Dohnányi is one of those composers who have been a victim of
their own success based principally upon one piece that has prevented many
from discovering the wealth of compositions that are their legacies. In
Dohnányi’s case that piece,
Variations on a Nursery
Tune, composed in 1914, and to a lesser extent, his
Ruralia
Hungarica, which dates from 1924 are regularly programmed. Both concert
and radio producers have often been guilty of giving too few airings of
others of his works.
As a composer of piano music his compositional style is akin to that
of his mentor Johannes Brahms though similarities with Chopin, Schubert and
Schumann are everywhere to be heard. That he was a brilliant pianist is
evidenced by some of his illustrious pupils such as Andor Földes,
Géza Anda, Annie Fischer, György Cziffra as well as Sir Georg
Solti.
This second volume of his solo piano music concentrates on works
written early in his career between 1897 and 1907. The first of his
Four
Piano Pieces Op.2 is a brilliant scherzo with an extremely catchy core
tune which remains in the memory and could easily become one of those
earworms that continually play themselves in your head. The second, the
first of two intermezzi, is likewise a tune that would be recognisable again
as it is also memorable with its key jumping habit. The second is an
altogether a more sedate affair with an allusion to the famous words from
the biblical book of Ruth which by its position in the Bible also acts like
an intermezzo between the books around it. The work is introduced by three
lines of poetry that Robert Reinick fashioned from Ruth’s famous
declaration that exemplifies fidelity ‘Where you go I will go; where
you lodge, I will lodge; your people shall be my people, and your God my
God’ (Ruth 1:16) with the words becoming ‘Wherever you go, I am
yours/Wherever you live, you are truly mine,/I truly have you, and my
love!’ Ruth was talking to her mother-in-law while Dohnányi was
alluding to his current love Elsa Kunwald, though in fact she became only
the first of his three wives. The final piece is a
Capriccio that is
considered difficult with the composer broadening the structure and making
it scherzo-like. Again one is struck by the huge talent on display in this
work that is so reminiscent of Brahms, for a man still a student at what is
now the Franz Liszt Academy.
Dohnányi’s
Variations and Fugue on a theme of EG
Op.4 is a fantastic work that he wrote shortly after leaving the
Academy. The EG in the title refers to Emma Gruber who was married to a
wealthy Hungarian and who lived near Munich where Dohnányi was having
piano lessons from Eugen d’Albert. Dohnányi became her piano
teacher and since she prided herself on discovering and promoting new talent
he benefited from becoming a frequent performer in her salon. The work is
huge in scale with a theme followed by thirteen variations and ending with a
fugue. Its gentle opening theme is again very Brahmsian in character and the
variations never wander so far from it that the main theme is lost within
them and that makes for a really satisfying feeling of continuity. I found
variation number 6 a particularly affecting Brahms like tune but all of them
are wonderful and the entire work is pure brilliance. Themes with variations
became a form he returned to for many of his best known works including the
famous
Variations on a Nursery Tune - or infamous if one considers
how it has so often helped obscure his other works.

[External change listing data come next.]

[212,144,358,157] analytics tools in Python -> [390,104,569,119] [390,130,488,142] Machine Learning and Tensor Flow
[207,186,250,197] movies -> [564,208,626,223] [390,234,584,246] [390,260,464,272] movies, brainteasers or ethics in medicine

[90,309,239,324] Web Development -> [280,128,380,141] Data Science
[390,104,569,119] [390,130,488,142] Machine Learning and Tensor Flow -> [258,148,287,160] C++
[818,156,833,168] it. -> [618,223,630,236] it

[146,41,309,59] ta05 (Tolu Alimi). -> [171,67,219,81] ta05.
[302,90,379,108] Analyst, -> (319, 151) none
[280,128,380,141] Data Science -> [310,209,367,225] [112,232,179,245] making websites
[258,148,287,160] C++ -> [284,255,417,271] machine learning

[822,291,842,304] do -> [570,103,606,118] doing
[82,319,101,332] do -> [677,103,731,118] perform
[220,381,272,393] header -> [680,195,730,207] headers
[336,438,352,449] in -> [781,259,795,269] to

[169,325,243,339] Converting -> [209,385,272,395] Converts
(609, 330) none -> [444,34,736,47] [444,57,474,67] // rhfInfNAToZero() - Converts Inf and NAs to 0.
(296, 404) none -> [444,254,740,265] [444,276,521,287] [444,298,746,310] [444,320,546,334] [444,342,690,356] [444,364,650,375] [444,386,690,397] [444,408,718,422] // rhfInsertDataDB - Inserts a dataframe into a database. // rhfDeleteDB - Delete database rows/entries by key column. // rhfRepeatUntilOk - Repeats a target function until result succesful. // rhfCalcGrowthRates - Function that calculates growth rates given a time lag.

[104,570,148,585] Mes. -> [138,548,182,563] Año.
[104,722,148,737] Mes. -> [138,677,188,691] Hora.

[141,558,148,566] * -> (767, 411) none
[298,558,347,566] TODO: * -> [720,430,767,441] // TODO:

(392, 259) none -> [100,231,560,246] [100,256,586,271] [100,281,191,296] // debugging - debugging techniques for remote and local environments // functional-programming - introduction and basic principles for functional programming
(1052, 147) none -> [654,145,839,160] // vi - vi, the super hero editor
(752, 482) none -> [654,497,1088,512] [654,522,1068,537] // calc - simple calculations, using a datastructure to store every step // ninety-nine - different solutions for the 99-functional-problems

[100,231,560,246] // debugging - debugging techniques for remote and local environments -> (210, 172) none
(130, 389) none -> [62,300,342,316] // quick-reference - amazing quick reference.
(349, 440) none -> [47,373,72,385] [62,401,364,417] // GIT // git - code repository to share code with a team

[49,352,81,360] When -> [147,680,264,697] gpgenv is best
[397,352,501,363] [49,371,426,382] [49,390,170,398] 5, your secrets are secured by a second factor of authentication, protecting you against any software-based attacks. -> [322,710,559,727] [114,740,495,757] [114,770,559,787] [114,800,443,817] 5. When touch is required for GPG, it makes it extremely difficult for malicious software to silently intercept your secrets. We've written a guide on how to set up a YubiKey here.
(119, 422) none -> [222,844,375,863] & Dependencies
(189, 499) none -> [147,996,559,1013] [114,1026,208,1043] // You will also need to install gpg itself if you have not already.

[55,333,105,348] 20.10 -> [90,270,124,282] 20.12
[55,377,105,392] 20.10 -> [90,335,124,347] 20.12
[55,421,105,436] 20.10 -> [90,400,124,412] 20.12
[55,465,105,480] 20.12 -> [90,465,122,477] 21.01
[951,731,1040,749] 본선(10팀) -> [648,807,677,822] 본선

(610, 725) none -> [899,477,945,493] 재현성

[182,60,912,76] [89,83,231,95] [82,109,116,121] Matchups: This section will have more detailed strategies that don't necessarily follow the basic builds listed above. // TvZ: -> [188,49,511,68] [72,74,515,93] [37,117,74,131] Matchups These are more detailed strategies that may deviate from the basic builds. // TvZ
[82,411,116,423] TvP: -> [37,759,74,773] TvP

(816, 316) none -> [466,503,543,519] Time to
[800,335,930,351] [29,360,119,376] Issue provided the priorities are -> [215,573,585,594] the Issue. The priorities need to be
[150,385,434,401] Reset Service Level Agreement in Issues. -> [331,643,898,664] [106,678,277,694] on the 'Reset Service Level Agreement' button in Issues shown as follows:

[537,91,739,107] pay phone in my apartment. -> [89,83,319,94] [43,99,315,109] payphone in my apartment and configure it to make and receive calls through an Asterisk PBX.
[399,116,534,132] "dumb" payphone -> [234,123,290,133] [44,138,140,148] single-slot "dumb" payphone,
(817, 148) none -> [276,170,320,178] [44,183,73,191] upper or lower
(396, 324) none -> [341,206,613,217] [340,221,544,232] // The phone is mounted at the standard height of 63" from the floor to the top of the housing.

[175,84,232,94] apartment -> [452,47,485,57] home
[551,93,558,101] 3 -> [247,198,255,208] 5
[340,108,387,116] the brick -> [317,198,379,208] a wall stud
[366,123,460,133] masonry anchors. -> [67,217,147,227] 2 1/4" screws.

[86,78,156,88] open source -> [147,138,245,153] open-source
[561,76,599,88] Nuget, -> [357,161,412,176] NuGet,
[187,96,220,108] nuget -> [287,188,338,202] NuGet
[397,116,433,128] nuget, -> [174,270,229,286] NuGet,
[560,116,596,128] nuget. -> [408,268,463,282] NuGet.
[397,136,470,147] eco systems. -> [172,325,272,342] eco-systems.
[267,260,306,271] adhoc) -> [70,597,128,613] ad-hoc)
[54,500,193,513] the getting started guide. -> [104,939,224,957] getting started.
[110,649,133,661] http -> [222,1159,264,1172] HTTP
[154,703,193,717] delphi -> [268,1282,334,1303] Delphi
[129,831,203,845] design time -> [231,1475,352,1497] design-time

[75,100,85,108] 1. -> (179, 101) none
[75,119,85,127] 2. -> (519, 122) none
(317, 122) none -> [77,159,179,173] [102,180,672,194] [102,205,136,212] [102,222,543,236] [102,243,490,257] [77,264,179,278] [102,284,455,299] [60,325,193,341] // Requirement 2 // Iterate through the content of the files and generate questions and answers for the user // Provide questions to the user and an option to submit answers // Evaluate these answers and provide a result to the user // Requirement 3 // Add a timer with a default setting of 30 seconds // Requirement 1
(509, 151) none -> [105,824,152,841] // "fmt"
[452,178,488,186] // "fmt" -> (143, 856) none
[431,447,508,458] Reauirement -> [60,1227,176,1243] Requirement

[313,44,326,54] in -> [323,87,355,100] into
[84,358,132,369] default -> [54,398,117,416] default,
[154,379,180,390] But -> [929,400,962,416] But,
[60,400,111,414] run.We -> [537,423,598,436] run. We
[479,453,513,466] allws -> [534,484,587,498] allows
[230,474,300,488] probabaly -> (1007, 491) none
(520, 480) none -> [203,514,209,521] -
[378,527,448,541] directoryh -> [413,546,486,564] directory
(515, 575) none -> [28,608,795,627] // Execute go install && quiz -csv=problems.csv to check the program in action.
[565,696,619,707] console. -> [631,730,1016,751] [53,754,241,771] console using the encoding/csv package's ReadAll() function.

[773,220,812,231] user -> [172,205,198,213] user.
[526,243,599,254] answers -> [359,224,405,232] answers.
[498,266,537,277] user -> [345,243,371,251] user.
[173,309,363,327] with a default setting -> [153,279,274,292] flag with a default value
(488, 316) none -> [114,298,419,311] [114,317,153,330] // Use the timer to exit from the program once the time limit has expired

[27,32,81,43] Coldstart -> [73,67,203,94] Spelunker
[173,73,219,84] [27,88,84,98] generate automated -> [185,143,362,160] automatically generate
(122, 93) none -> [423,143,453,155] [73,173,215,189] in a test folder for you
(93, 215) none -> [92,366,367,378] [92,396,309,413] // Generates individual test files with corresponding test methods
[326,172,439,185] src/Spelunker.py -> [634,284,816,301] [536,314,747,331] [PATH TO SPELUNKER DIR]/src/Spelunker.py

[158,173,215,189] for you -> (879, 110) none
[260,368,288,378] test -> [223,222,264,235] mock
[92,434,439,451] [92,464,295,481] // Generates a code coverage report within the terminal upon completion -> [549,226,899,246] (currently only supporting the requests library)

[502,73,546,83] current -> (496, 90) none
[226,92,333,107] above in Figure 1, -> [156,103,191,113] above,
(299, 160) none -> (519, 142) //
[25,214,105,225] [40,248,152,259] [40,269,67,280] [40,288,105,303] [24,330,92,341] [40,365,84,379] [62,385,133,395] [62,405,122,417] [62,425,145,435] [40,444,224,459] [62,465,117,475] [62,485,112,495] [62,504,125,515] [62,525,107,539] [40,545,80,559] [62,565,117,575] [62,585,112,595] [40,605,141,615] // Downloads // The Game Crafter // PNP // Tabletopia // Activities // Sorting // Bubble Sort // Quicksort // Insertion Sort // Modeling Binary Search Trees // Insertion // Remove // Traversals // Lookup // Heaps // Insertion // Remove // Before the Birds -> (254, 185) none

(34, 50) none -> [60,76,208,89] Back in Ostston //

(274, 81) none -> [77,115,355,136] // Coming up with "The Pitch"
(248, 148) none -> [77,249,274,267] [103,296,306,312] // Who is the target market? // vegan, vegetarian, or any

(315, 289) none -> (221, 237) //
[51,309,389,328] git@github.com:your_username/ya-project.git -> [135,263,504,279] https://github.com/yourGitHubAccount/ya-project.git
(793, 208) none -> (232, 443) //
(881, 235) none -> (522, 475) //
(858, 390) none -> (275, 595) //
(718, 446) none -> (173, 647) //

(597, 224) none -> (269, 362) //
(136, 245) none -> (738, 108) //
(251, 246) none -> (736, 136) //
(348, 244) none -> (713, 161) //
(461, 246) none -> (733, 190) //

This disc helps redress the balance and underline how marvellously
inventive a composer he was. I hope it will help in a reappraisal. The
Variations and Fugue on a theme of EG Op.4 formed part of his
inaugural concerts in 1897 from which he launched his career as a
pianist-composer. He went on to become one of the principal pianists of his
generation with concert tours throughout Europe, Great Britain and America.
In 1907 following his appointment as a professor at the Hochschule für
Musik in Berlin he wrote his
Humoresques in the form of a suite Op.17
in which he takes different musical styles from the past and subjects them
to his unique treatment. Thus we have
March, Toccata, Pavane from the
16thcentury with variations 1-5, Pastorale with
an
Introduction and fugue to finish. Once again
Dohnányi’s inventive talent is on display in these superb
little pieces that exude brilliance and wonderful melodies throughout.
The disc’s final offering is a scintillating transcription of
several of Schubert’s
Valses nobles which demonstrate
Dohnányi’s brilliance in taking works by other composers and
‘covering’ them in a way that results in a new and refreshingly
original take.
Martin Roscoe is an absolute master when it comes to repertoire such as this
and
one could well imagine the composer himself looking on as he plays with a
smile
of approval. This disc is number two in a series of four covering all of
Dohnányi’s
solo piano music. Together with his recordings of the two piano concertos
Roscoe
has done this composer a great service in helping him emerge from the
success
of the aforementioned
Variations on a Nursery Tune and show that
there
was very much more to him than that.